What you should do: Each line of the data below goes into the copy exactly; pictures do not.

(Supplied data begins)

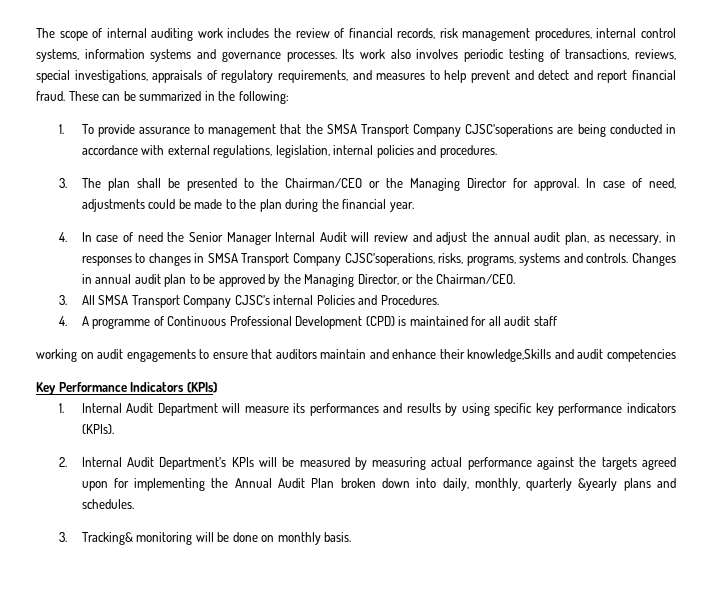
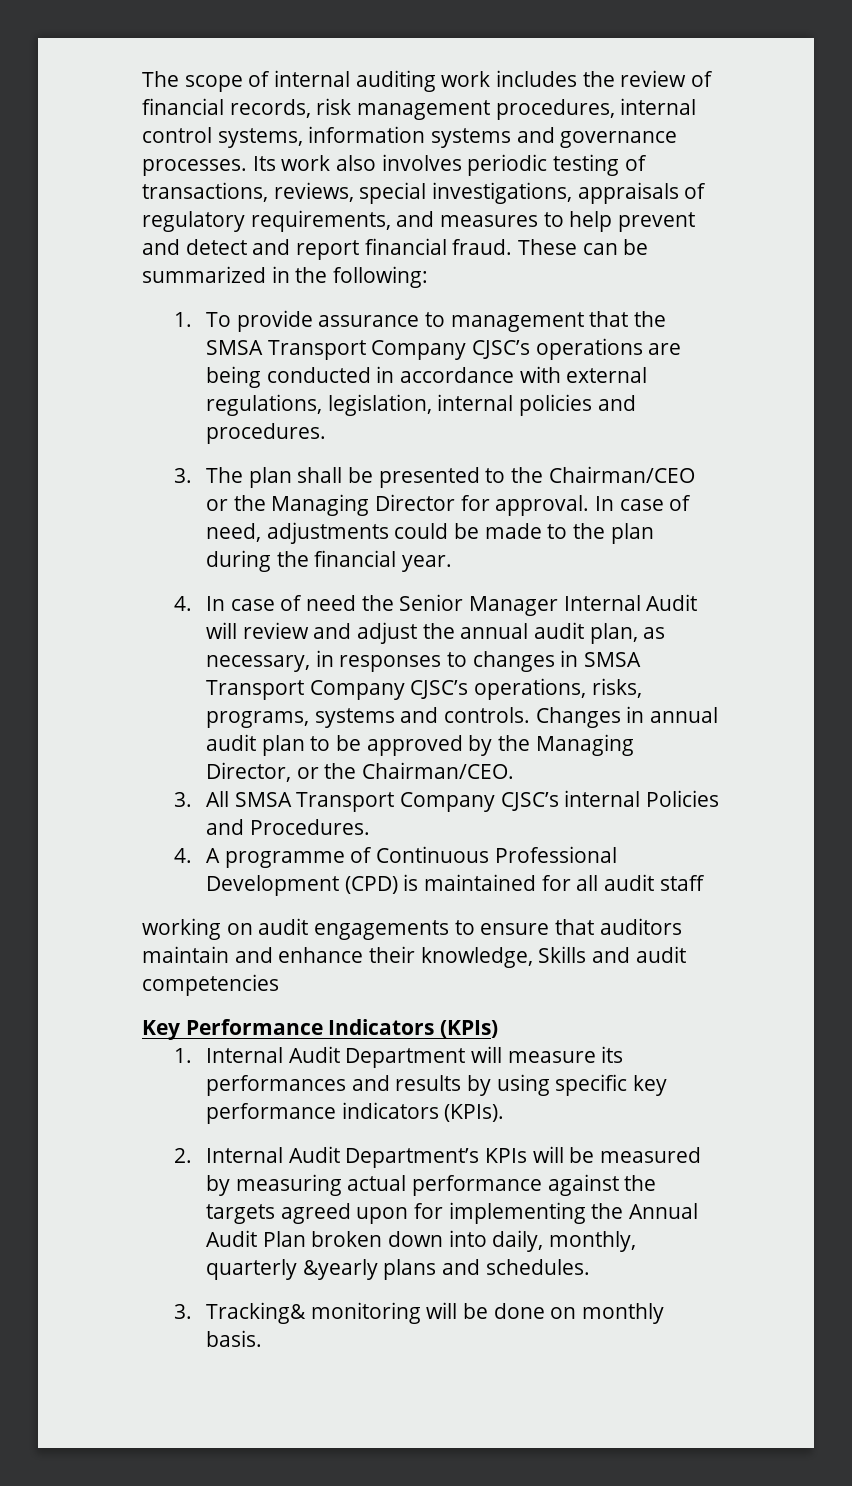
- 1. To provide assurance to management that the SMSA Transport Company CJSC’soperations are being conducted in accordance with external regulations, legislation, internal policies and procedures.
+ 1. To provide assurance to management that the SMSA Transport Company CJSC’s operations are being conducted in accordance with external regulations, legislation, internal policies and procedures.
- 4. In case of need the Senior Manager Internal Audit will review and adjust the annual audit plan, as necessary, in responses to changes in SMSA Transport Company CJSC’soperations, risks, programs, systems and controls.
+ 4. In case of need the Senior Manager Internal Audit will review and adjust the annual audit plan, as necessary, in responses to changes in SMSA Transport Company CJSC’s operations, risks, programs, systems and controls.
- working on audit engagements to ensure that auditors maintain and enhance their knowledge,Skills and audit competencies
+ working on audit engagements to ensure that auditors maintain and enhance their knowledge, Skills and audit competencies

(Supplied data ends)

Written answer:
- 1. To provide assurance to management that the SMSA Transport Company CJSC’soperations are being conducted in accordance with external regulations, legislation, internal policies and procedures.
+ 1. To provide assurance to management that the SMSA Transport Company CJSC’s operations are being conducted in accordance with external regulations, legislation, internal policies and procedures.
- 4. In case of need the Senior Manager Internal Audit will review and adjust the annual audit plan, as necessary, in responses to changes in SMSA Transport Company CJSC’soperations, risks, programs, systems and controls.
+ 4. In case of need the Senior Manager Internal Audit will review and adjust the annual audit plan, as necessary, in responses to changes in SMSA Transport Company CJSC’s operations, risks, programs, systems and controls.
- working on audit engagements to ensure that auditors maintain and enhance their knowledge,Skills and audit competencies
+ working on audit engagements to ensure that auditors maintain and enhance their knowledge, Skills and audit competencies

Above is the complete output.